Unisys Blue Bell PA headquarters
Unisys headquarters in Blue Bell, Pennsylvania
Michelle Caffrey
By Michelle Caffrey – Reporter, Philadelphia Business Journal

It's one of 50 companies the Army selected for its large-scale basic ordering agreement, but one executive says it's well-positioned to compete.

The U.S. Army is making a major move toward cloud computing — and Blue Bell-based Unisys has the opportunity to get a piece of the nearly quarter of a billion dollar transition.

The global tech firm is one of 50 companies participating in a $247 million Army Cloud Computing Enterprise Transformation Basic Ordering Agreement, or ACCENT BOA, a blanket purchasing agreement that allows individual enterprise applications used by the U.S. Army to move its data it the cloud.

“This is huge for the Army,” said Jennifer Napper, vice president of department of defense and intelligence agencies at Unisys Federal and retired U.S. Army Major General.

While the three-year agreement applies to 49 other companies as well, Unisys is “well-positioned to participate” in it, the company said in a statement, based off of its prior work migrating more than 20 civilian departments in the federal government to the cloud like the Department of the Interior, which was the first federal organization to do so.

“We’re very confident we know how to do this with all of the prerequisite security requirements for the government,” Napper said.

While other branches of the U.S. military have moved their public-facing web presences to the cloud and the Air Force has been working to integrate Office 365 into its work, the Army will be the first branch of the military to take on this type of cloud migration, she said.

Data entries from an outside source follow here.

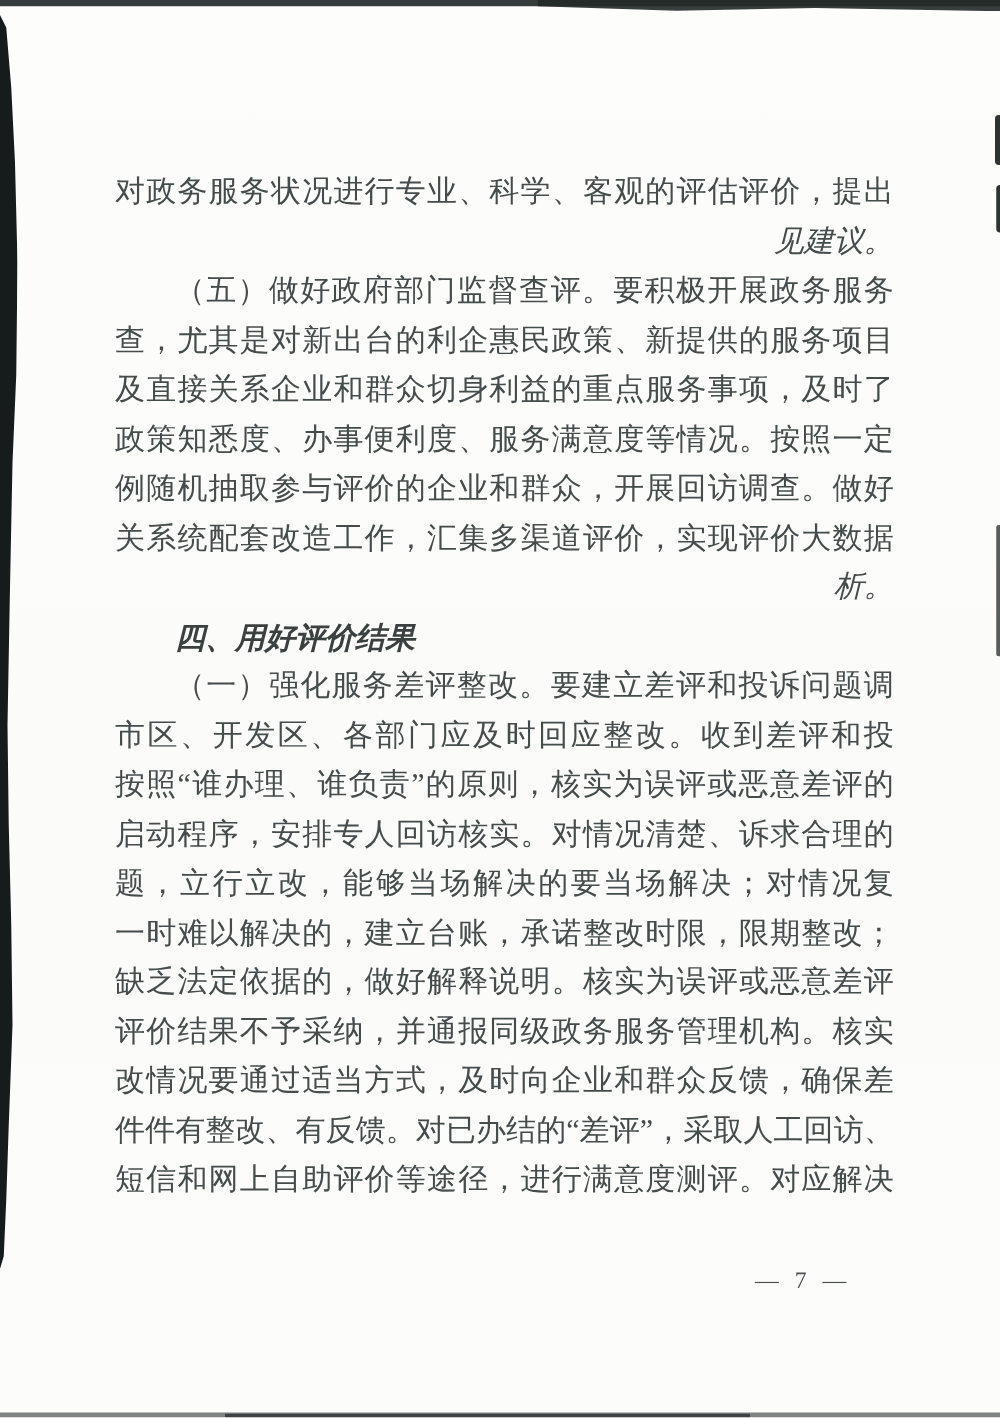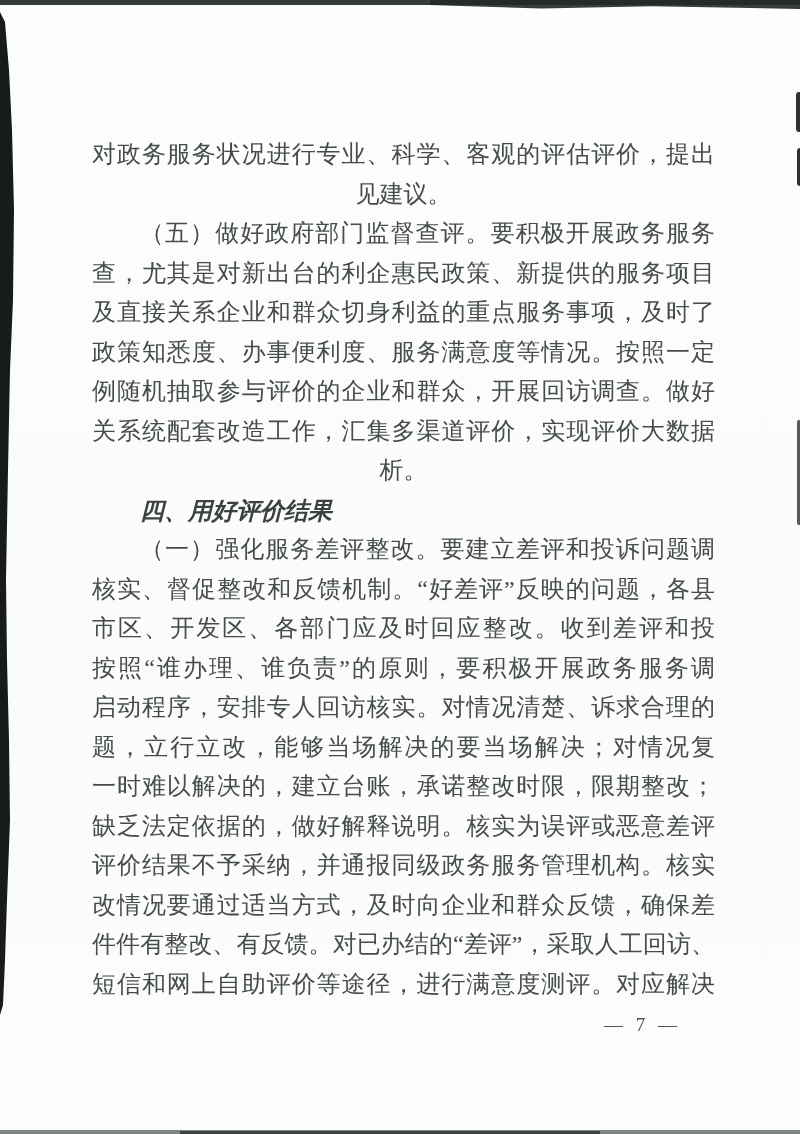"见建议。" .line.end { font-style: none -> italic; text-align: center -> right }
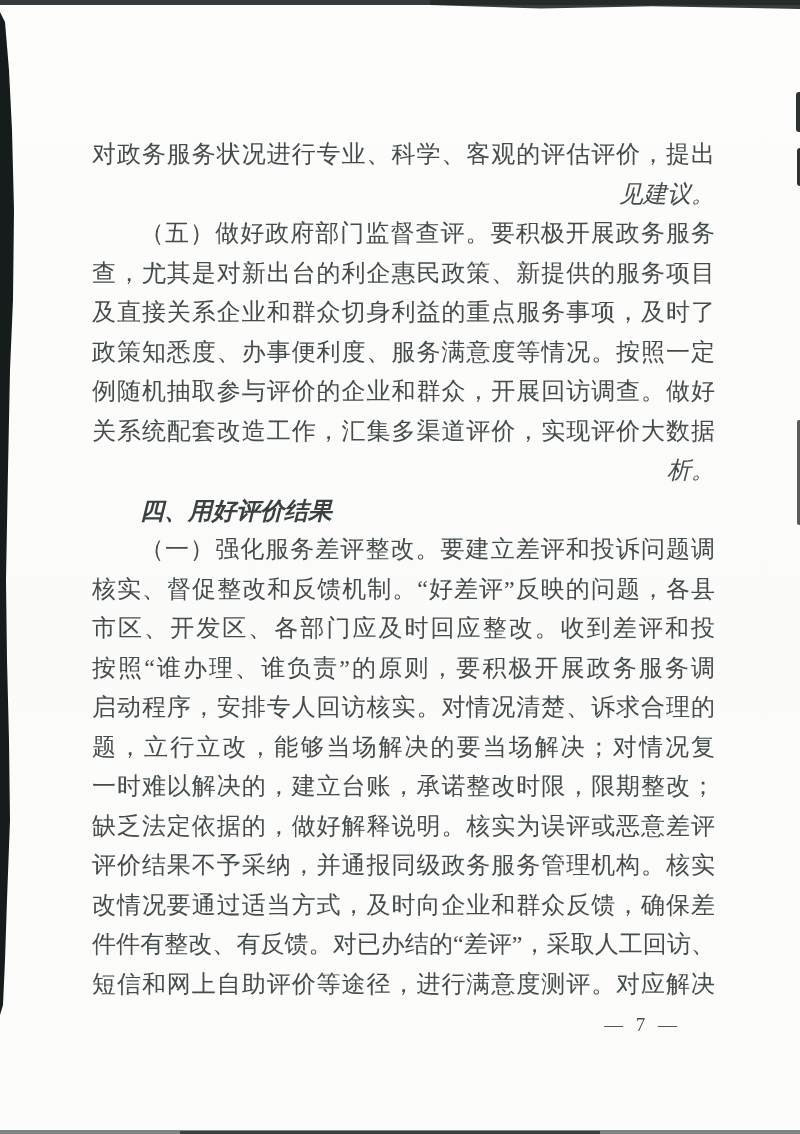"核实、督促整改和反馈机制。“好差评”反映的问题，各县" div.line { html: <div>核实、督促整改和反馈机制。“好差评”反映的问题，各县</div> -> none }
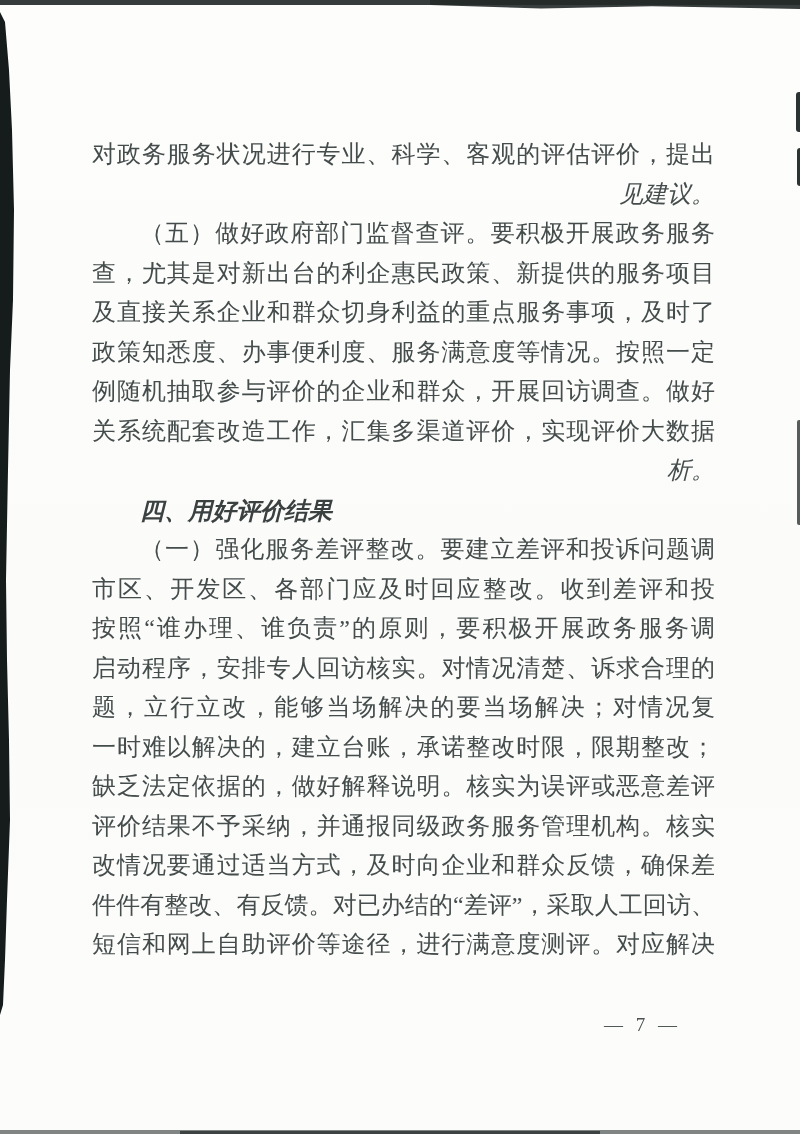"按照“谁办理、谁负责”的原则，要积极开展政务服务调" div.line { text: 要积极开展政务服务调 -> 核实为误评或恶意差评的 }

The move is part of the federal government’s cloud-first policy, said Johanna Curry, project officer for the U.S. Army’s Application Migration Business Office and began back in 2015 as the Department of Defense was figuring out ways to use the cloud in a way that complies with security requirements and allowed the military service leaders to have some management control of the workload.

Companies that met its standards were notified in February of this year, and migration will occur on an application-by-application basis. Individual requests for services will come from the command-level and will depend on the judgment and approach each system application owner and command wants to use for getting its enterprise applications, where databases extend outside the installation that hosts it, to the cloud.

“The Army has taken the approach of decentralization migrations,” Curry said. Napper estimated that depending on the size of the applications, moving it to the cloud could take anywhere between 30 days to a year. The BOA is active, so commands can begin that process immediately.

Understanding cyber security concerns is paramount during that process and will influence which applications are migrated, Curry said.

“Protecting sensitive data is our foremost concern,” she said.

Some applications will always remain local out of necessity and purpose, but Curry said the Army sees vast benefits in making the migration when it comes to cutting down the high cost of maintaining data centers, speeding up operations and increasing efficiencies.

“We want to get out of the business of managing IT and back to the business of supporting warfighters’ capabilities,” Curry said. “We don’t want to focus so much on procurement management, refreshing and continual updating of the IT that provides those capabilities. We want to focus on delivering the capabilities.”

The fact that an enormous, risk-averse entity like the U.S. Army is actively working toward embracing the cloud is further indication the technology is reaching greater mainstream adoption levels and making the kind of impact experts have predicted it would for years, Napper said.

“When [the Army] is willing to say ‘OK, it’s no longer leading-edge, now we know what the risks are' and they figure out how to put security controls in place," Napper said, "it will lead to more organizations embracing the cloud across industries and the government."

As those organizations see the benefits of migrating, she said, so will companies like Unisys.